Sigue la «razzia», y la cuentan los mismos campesinos

Por procedimientos casi idénticos, usando a veces las mismas palabras, fueron detenidos, esposados y fusilados siete campesinos más. Veamos cómo lo cuentan sus propios familiares en algunos casos. En otros, por haber muerto también o huido al campo, no se han obtenido declaraciones de ese valor.

«María Cruz García. De cuarenta y tres años. Diez hijos, y con el que le mataron, once. Su hijo muerto se llamaba Andrés, de veinte años. Que su hijo estaba en la casa de su abuelo, junto con el hijo de Isabel Montiano; que "al pobrecito" también lo mataron. Que a las claras del día 12 llegaron los guardias de asalto y se llevaron a su hijo y al de Isabel, y ante sus lamentos les dijeron que no se asustaran, que era para tomarles declaración: que no les pasaba nada. Que viendo que tardaban, su cuñada Isabel fue hacia la choza del "Seisdedos", donde había visto que los llevaban, y los vio "tiraítos de espalda”, y que volvió y le dijo a ella, llorando: "¡Nos los han matao, nos los han matao!" Que fueron otra vez a la choza y no había guardia alguno, y allí había "ríos de sangre que se bebían los perros". Que se los mataron de un modo criminal, quitándole el único que ayudaba a su padre. Que es un crimen muy grande. Que sólo le pedía a Dios que haga con ellos lo mismo que han hecho "con el hijo de mi alma". Que estaban "como parvos", tiraítos en el suelo. Que iban dos guardias civiles acompañando a los guardias de asalto para que sacaran a los que ellos decían.»

Un caso de verdadero laconismo, en medio de las declaraciones de las madres y las esposas de las víctimas, es el de Diego Fernández, que se limitó a decir: «De siete a ocho de la mañana sacaron a mi hijo por la violencia y lo llevaron a la choza del "Seisdedos", donde le ataron las manos con una cuerda y lo fusilaron.»

Salvador Barberán Romero, hijo del anciano Antonio Barberán, relata otros dos fusilamientos.

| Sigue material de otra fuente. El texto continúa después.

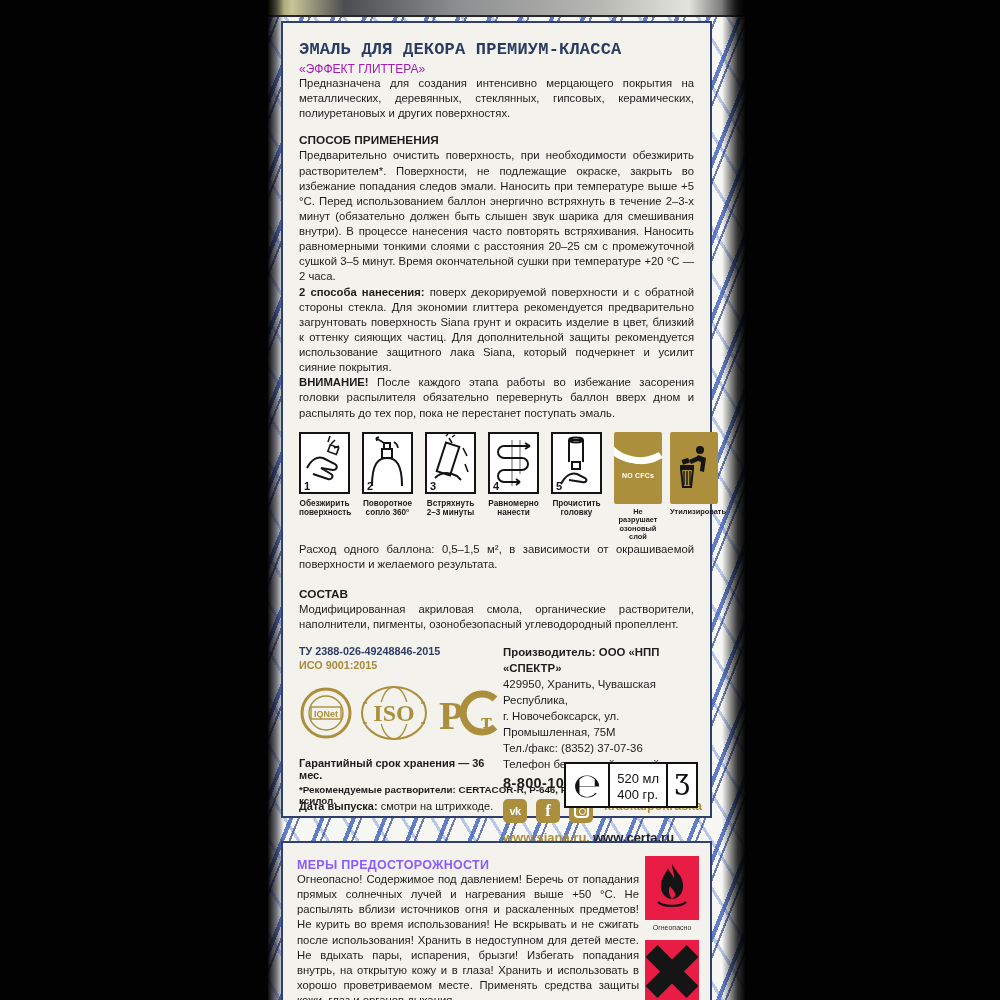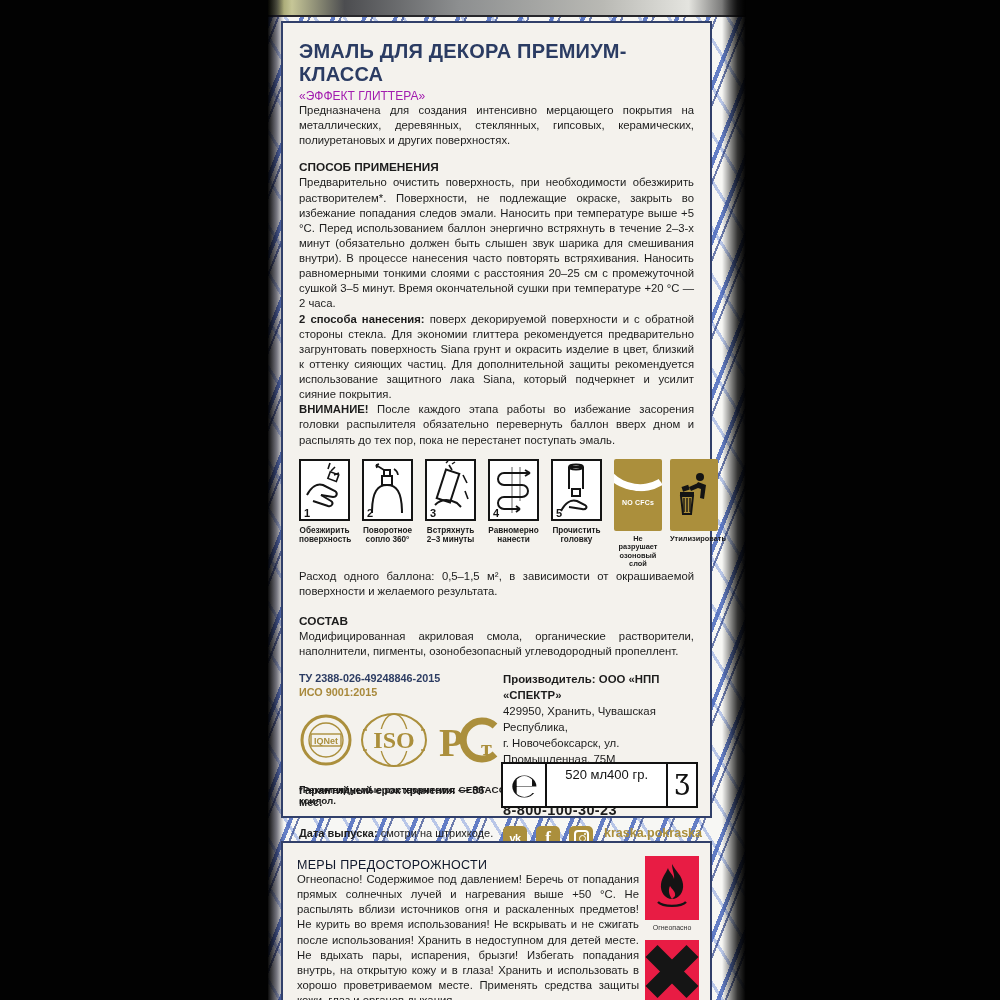"ЭМАЛЬ ДЛЯ ДЕКОРА ПРЕМИУМ-КЛАССА" .title { font-family: none -> Liberation Mono, monospace; font-size: 20px -> 17px }
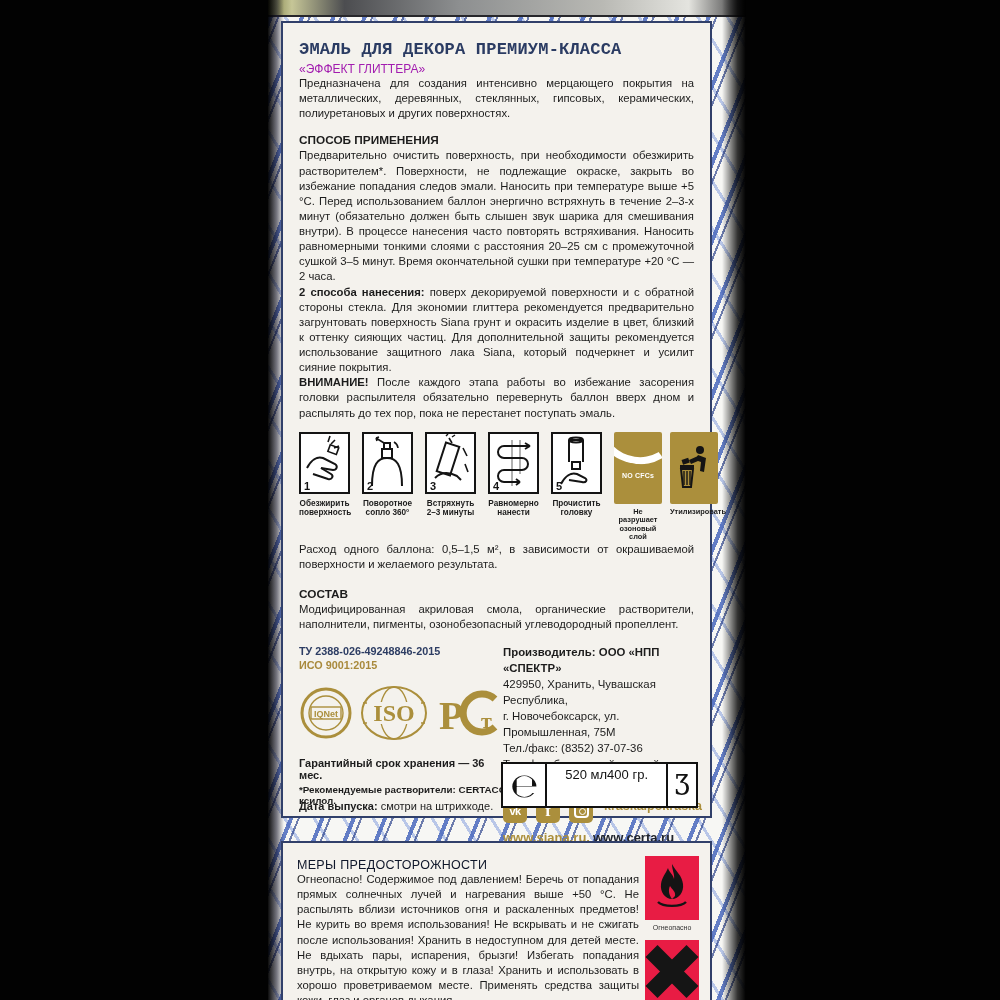"520 мл" .vol-cell { flex-direction: row -> column; padding: 3px 18px -> 3px 7px }
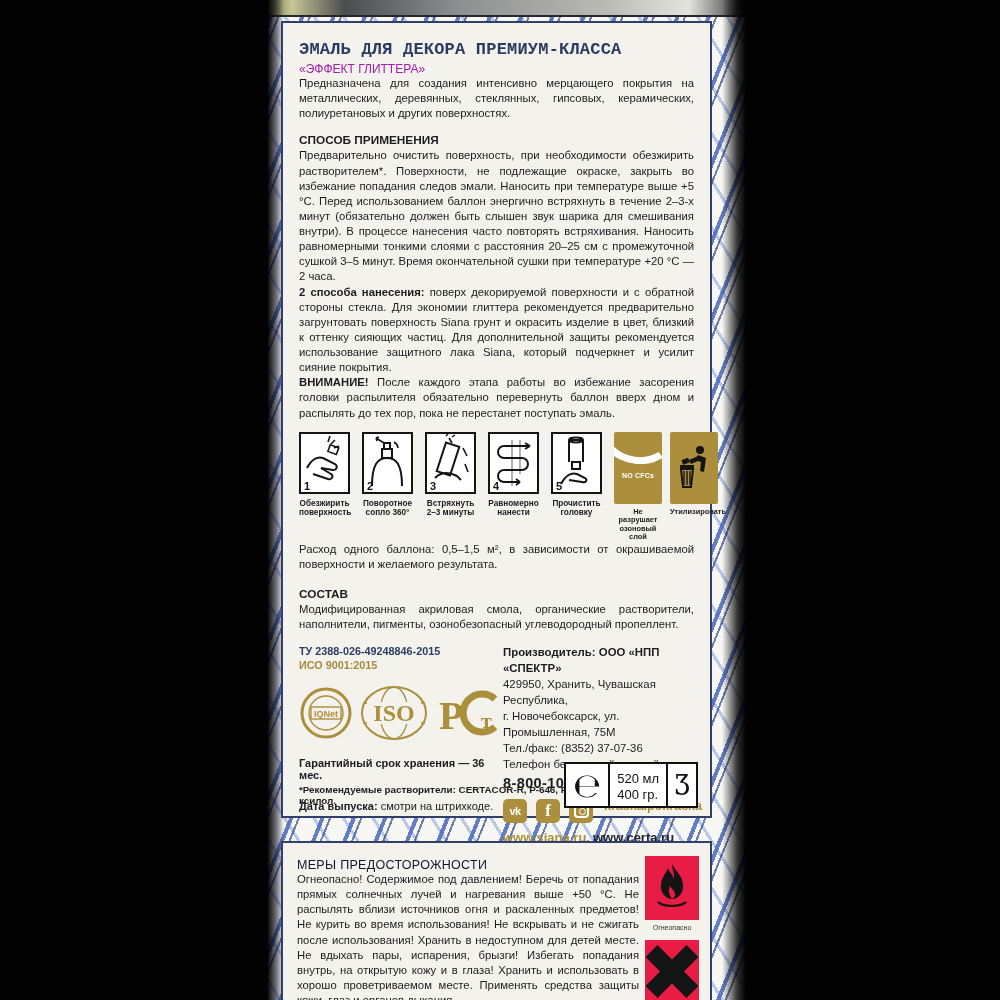"МЕРЫ ПРЕДОСТОРОЖНОСТИ" .caution-head { color: #0f172a -> #8b5cf6; font-weight: normal -> bold }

Conservamos en sus palabras todas las repeticiones —hechos y frases— en relación con los fusilamientos anteriores. Dice Salvador Barberán «que de día claro llegaron a su casa los guardias de asalto con el guardia civil Gutiérrez. Que mandaron salir a todos para fuera, y al verle a él, el guardia Gutiérrez les dijo a los de asalto: "No tirar, que es un muchacho honrado." Que al rato volvieron y traían a dos hombres: uno, Manuel Benítez, de unos cuarenta años, y otro, un mozuelo. Los traían amarrados. Que le preguntó a Manuel que qué pasaba, y éste les dijo: "Nada de particular creo yo." Que él le contestó: "Nos parece que lo malo ya ha pasado." Que los guardias de asalto dijeron: "Vamos p'alante", y se llevaron a los dos. Que un guardia que quedó le dijo: "Vamos, ¿qué hace usted? ¡Venga para allá!" Que le dijo: "Deje usted que me despida de mi mujer y la tranquilice." Que se lo llevaron. Que los guardias le decían a Manuel, ya delante del corralito del "Seisdedos": "Hala pa dentro", y éste les dijo: "Hombre, ¿cómo voy a entrar pa quemarme?" Que entonces le empujaron a culatazos a los dos, que ya había allí un montón de muertos. Que al ver aquello le dijo a un guardia civil: "Hombre, llame usted a Gutiérrez, que me conoce. Éste le dijo: "Anda, corre y vete a tu casa." Que a este guardia civil le debe la vida. Que al llegar a su casa le dijeron que habían matado a su padre y vino a casa de éste, y declara que lo vio muerto en el rincón. Que había un charco de sangre muy grande y huellas de balazos en la pared. Que con su padre, anciano de setenta y cinco años, han hecho un crimen infame, ya que lo mataron en su casa y sin haberse metido en nada.» No hay declaraciones de los familiares de otras tres víctimas: José Utrera, Juan Galindo y Rafael Mateo.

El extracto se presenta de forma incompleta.